■ **ABOUT THIS TASK**: All lines from the one with "discount: none -> 5% = 9.21" to the end of the data: return those exactly, and only those.

[PROVIDED RECORDS Boundary: Start]

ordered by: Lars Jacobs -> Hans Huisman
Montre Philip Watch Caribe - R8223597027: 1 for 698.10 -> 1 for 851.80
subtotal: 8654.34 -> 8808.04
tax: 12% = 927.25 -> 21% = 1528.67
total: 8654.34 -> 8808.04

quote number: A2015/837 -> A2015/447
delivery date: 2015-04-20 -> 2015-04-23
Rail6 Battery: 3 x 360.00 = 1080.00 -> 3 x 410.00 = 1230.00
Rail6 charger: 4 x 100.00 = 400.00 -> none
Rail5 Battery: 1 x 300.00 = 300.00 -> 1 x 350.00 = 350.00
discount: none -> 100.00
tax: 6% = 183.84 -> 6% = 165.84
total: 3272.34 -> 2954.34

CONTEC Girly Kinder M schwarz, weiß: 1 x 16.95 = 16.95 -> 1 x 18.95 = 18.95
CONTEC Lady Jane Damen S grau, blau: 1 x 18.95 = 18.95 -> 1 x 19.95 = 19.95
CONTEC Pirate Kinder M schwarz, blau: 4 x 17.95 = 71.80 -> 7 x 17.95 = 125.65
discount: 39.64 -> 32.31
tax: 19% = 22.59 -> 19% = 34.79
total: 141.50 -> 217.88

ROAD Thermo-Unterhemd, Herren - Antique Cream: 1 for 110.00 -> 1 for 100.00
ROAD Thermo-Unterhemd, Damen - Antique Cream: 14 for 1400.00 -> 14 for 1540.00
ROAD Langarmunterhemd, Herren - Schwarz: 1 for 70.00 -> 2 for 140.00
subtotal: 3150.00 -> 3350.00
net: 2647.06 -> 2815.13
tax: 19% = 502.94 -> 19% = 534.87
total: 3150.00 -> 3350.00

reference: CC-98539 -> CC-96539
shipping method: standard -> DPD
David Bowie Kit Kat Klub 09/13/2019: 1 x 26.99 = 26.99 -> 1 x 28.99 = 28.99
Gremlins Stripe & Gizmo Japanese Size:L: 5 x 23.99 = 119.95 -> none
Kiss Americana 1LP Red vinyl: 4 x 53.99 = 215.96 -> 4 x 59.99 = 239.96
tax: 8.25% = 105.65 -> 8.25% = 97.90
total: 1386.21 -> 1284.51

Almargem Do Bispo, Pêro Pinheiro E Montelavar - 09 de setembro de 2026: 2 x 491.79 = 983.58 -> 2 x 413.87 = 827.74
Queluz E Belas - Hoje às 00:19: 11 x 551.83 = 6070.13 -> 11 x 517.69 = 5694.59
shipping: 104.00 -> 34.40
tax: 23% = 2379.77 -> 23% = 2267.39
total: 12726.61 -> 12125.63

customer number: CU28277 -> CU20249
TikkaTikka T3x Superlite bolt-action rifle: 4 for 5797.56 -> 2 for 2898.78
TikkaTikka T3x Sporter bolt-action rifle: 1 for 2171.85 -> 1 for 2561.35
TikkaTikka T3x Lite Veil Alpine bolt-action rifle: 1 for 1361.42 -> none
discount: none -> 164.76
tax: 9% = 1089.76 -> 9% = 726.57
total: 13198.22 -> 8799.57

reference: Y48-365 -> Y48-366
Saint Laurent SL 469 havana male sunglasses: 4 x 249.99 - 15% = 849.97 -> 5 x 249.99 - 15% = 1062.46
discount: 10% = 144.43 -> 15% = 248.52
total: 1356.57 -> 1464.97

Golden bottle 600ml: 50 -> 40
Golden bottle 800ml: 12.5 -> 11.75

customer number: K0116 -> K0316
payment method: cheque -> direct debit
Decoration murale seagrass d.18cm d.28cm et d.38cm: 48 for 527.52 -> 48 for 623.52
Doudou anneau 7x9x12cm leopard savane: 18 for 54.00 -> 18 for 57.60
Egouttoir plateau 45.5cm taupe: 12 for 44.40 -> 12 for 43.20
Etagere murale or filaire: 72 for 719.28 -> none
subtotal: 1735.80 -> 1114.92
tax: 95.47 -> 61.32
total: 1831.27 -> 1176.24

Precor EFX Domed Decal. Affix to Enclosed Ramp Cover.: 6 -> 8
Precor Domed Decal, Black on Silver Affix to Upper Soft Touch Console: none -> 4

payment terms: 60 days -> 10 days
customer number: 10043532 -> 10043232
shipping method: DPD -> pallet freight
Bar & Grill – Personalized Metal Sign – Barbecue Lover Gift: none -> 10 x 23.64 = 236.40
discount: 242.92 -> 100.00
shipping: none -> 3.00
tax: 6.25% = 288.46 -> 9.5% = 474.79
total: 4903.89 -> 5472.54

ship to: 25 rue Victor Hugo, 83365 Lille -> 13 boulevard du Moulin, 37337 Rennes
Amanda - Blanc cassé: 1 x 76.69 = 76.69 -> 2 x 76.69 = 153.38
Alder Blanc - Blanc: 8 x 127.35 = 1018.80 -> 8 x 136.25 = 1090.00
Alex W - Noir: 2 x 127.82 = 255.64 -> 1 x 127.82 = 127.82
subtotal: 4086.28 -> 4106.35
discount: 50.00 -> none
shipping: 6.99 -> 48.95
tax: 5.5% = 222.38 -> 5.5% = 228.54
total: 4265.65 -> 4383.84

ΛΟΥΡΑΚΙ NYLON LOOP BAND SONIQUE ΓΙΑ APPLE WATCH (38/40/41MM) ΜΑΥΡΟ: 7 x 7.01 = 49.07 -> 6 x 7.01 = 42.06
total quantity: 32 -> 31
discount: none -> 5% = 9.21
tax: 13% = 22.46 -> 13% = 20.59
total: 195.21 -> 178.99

[PROVIDED RECORDS Boundary: End]

■ **EXERCISE SOLUTION**:
discount: none -> 5% = 9.21
tax: 13% = 22.46 -> 13% = 20.59
total: 195.21 -> 178.99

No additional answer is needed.